On Tue, Jun 21, 2011 at 12:52 PM, Juergen Donnerstag
<[email protected]> wrote:
> mind you providing a test case to investigate why it's failing. I
> don't want to say it is the reason, but may be WiQuery is using it the
> wrong way and their devs just didn't detect it yet.

The newly introduced state/assertions try to prevent
ConcurrentModificationExceptions when adding listeners to the target
while the listeners are being processed. While this is a laudable
goal, it fails when something that just works without causing
ConcurrentModificationExceptions now suddenly is forbidden.

That said, WiQuery does the following to ensure that a component does
the JQuery initialization dance. The javascript js is something like
"$('id').activatePlugin();"

    AjaxRequestTarget ajaxRequestTarget = (AjaxRequestTarget) requestHandler;
    ajaxRequestTarget.addListener(new IListener() {
        public void onAfterRespond(Map<String, Component> map,
                IJavaScriptResponse response) {
            response.addJavaScript(js);
        }

        public void onBeforeRespond(Map<String, Component> map,
AjaxRequestTarget target) {
            // Do nothing
        }
    });

This is (ultimately) called from AjaxRequestTarget#renderHead().

Now I am quite positive that this is a bit of over-engineering/left
overs from 1.4 days on WiQuery's part, according to me the following
should also work:

    AjaxRequestTarget ajaxRequestTarget = (AjaxRequestTarget) requestHandler;
    requestHandler.getHeaderResponse().renderOnDomReadyJavaScript(js);

Given that WiQuery probably does something stupid (the simplified code
suggests such), I do think that the current implementation of
restricting additions to the listeners is too strict.

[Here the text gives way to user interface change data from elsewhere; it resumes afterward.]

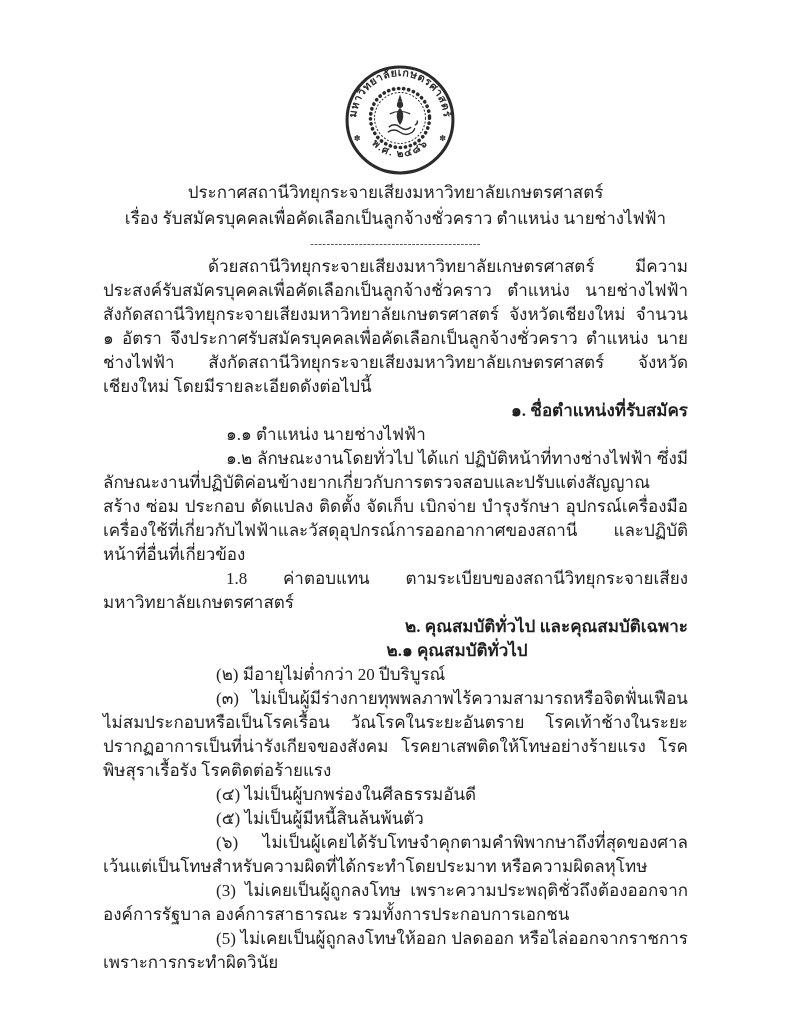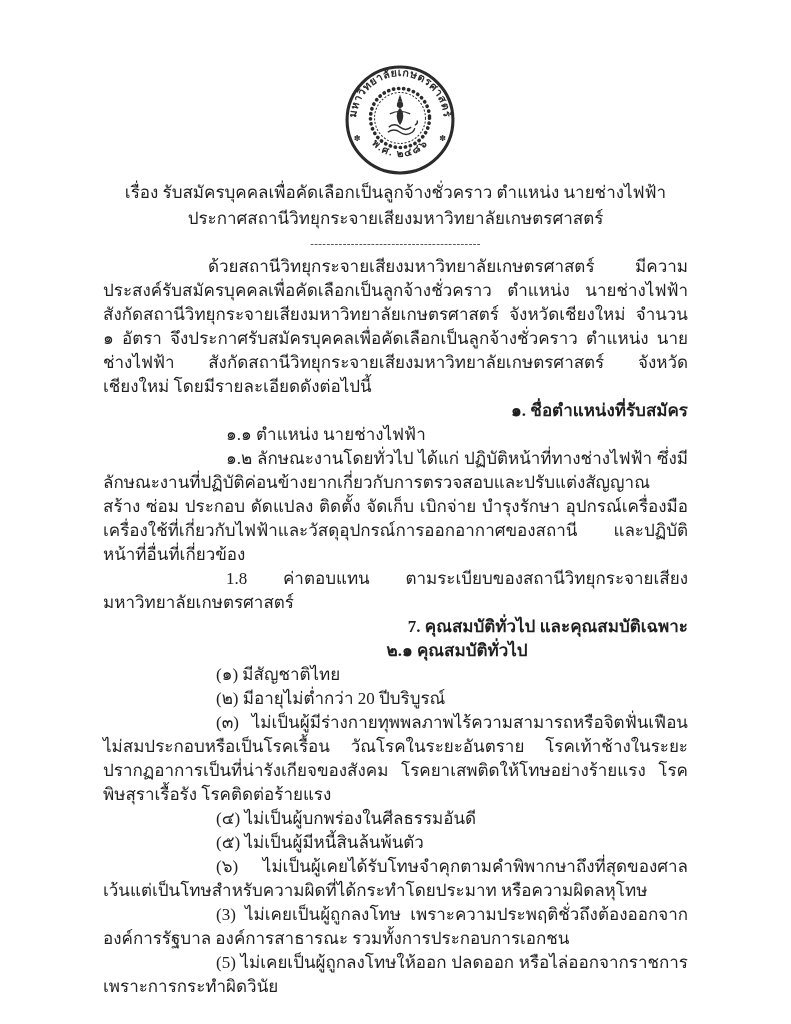--- a/index.html
+++ b/index.html
@@ -79,35 +79,34 @@
       <path d="M45,49 Q55,44 65,49" fill="none"></path>
       <path d="M44,62 q5.5,-4.5 11,0 q5.5,4.5 11,0" fill="none"></path>
       <path d="M43,67 q6,-4.5 12,0 q6,4.5 12,0 q2,-1.5 2.5,-4" fill="none"></path>
       <path d="M69.5,60 q3,-1 2.5,-4.5" fill="none"></path>
     </g>
     <text class="orn" x="13" y="76" text-anchor="middle">✽</text>
     <text class="orn" x="97" y="76" text-anchor="middle">✽</text>
   </svg>
 
   <div class="content">
+    <div class="title-line">ประกาศสถานีวิทยุกระจายเสียงมหาวิทยาลัยเกษตรศาสตร์</div>
     <div class="title-line">เรื่อง รับสมัครบุคคลเพื่อคัดเลือกเป็นลูกจ้างชั่วคราว ตำแหน่ง นายช่างไฟฟ้า</div>
-    <div class="title-line">ประกาศสถานีวิทยุกระจายเสียงมหาวิทยาลัยเกษตรศาสตร์</div>
     <div class="separator">------------------------------------------</div>
 
     <p class="para first-indent">ด้วยสถานีวิทยุกระจายเสียงมหาวิทยาลัยเกษตรศาสตร์ มีความประสงค์รับสมัครบุคคลเพื่อคัดเลือกเป็นลูกจ้างชั่วคราว ตำแหน่ง นายช่างไฟฟ้า สังกัดสถานีวิทยุกระจายเสียงมหาวิทยาลัยเกษตรศาสตร์ จังหวัดเชียงใหม่ จำนวน ๑ อัตรา จึงประกาศรับสมัครบุคคลเพื่อคัดเลือกเป็นลูกจ้างชั่วคราว ตำแหน่ง นายช่างไฟฟ้า สังกัดสถานีวิทยุกระจายเสียงมหาวิทยาลัยเกษตรศาสตร์ จังหวัดเชียงใหม่ โดยมีรายละเอียดดังต่อไปนี้</p>
 
     <p class="para heading">๑. ชื่อตำแหน่งที่รับสมัคร</p>
     <p class="para sub">๑.๑ ตำแหน่ง นายช่างไฟฟ้า</p>
     <p class="para sub">๑.๒ ลักษณะงานโดยทั่วไป ได้แก่ ปฏิบัติหน้าที่ทางช่างไฟฟ้า ซึ่งมีลักษณะงานที่ปฏิบัติค่อนข้างยากเกี่ยวกับการตรวจสอบและปรับแต่งสัญญาณ สร้าง ซ่อม ประกอบ ดัดแปลง ติดตั้ง จัดเก็บ เบิกจ่าย บำรุงรักษา อุปกรณ์เครื่องมือเครื่องใช้ที่เกี่ยวกับไฟฟ้าและวัสดุอุปกรณ์การออกอากาศของสถานี และปฏิบัติหน้าที่อื่นที่เกี่ยวข้อง</p>
     <p class="para sub">1.8 ค่าตอบแทน ตามระเบียบของสถานีวิทยุกระจายเสียงมหาวิทยาลัยเกษตรศาสตร์</p>
 
-    <p class="para heading">7. คุณสมบัติทั่วไป และคุณสมบัติเฉพาะ</p>
+    <p class="para heading">๒. คุณสมบัติทั่วไป และคุณสมบัติเฉพาะ</p>
     <p class="para subheading">๒.๑ คุณสมบัติทั่วไป</p>
 
-    <p class="para item">(๑) มีสัญชาติไทย</p>
     <p class="para item">(๒) มีอายุไม่ต่ำกว่า 20 ปีบริบูรณ์</p>
     <p class="para item">(๓) ไม่เป็นผู้มีร่างกายทุพพลภาพไร้ความสามารถหรือจิตฟั่นเฟือนไม่สมประกอบหรือเป็นโรคเรื้อน วัณโรคในระยะอันตราย โรคเท้าช้างในระยะปรากฏอาการเป็นที่น่ารังเกียจของสังคม โรคยาเสพติดให้โทษอย่างร้ายแรง โรคพิษสุราเรื้อรัง โรคติดต่อร้ายแรง</p>
     <p class="para item">(๔) ไม่เป็นผู้บกพร่องในศีลธรรมอันดี</p>
     <p class="para item">(๕) ไม่เป็นผู้มีหนี้สินล้นพ้นตัว</p>
     <p class="para item">(๖) ไม่เป็นผู้เคยได้รับโทษจำคุกตามคำพิพากษาถึงที่สุดของศาล เว้นแต่เป็นโทษสำหรับความผิดที่ได้กระทำโดยประมาท หรือความผิดลหุโทษ</p>
     <p class="para item">(3) ไม่เคยเป็นผู้ถูกลงโทษ เพราะความประพฤติชั่วถึงต้องออกจากองค์การรัฐบาล องค์การสาธารณะ รวมทั้งการประกอบการเอกชน</p>
     <p class="para item">(5) ไม่เคยเป็นผู้ถูกลงโทษให้ออก ปลดออก หรือไล่ออกจากราชการเพราะการกระทำผิดวินัย</p>
   </div>
 
 </div>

There are a couple of things we can change:
 1. relax the assertions such that they only cover the cases where
things actually go wrong, or
 2. use CopyOnWriteArraySet instead of HashSet to make iteration safe
even when things get added to the set, or
 3. ...?

Number 2 sounds like a good idea, but might introduce errors where
someone is adding a listener which doesn't get processed since the
iterator works on a previous copy—hard to debug, but quite easy to
track (keep a previous size and compare/assert after the loop). It
also consumes more memory during request processing.

I agree with the issue that a ConcurrentModificationException is less
descriptive than asserting that things are set in stone. So I'd like
to opt for number 1 and relax the assertions to just those spots where
things go wrong, *and* properly document it instead of relying on
runtime exceptions that may/may not occur.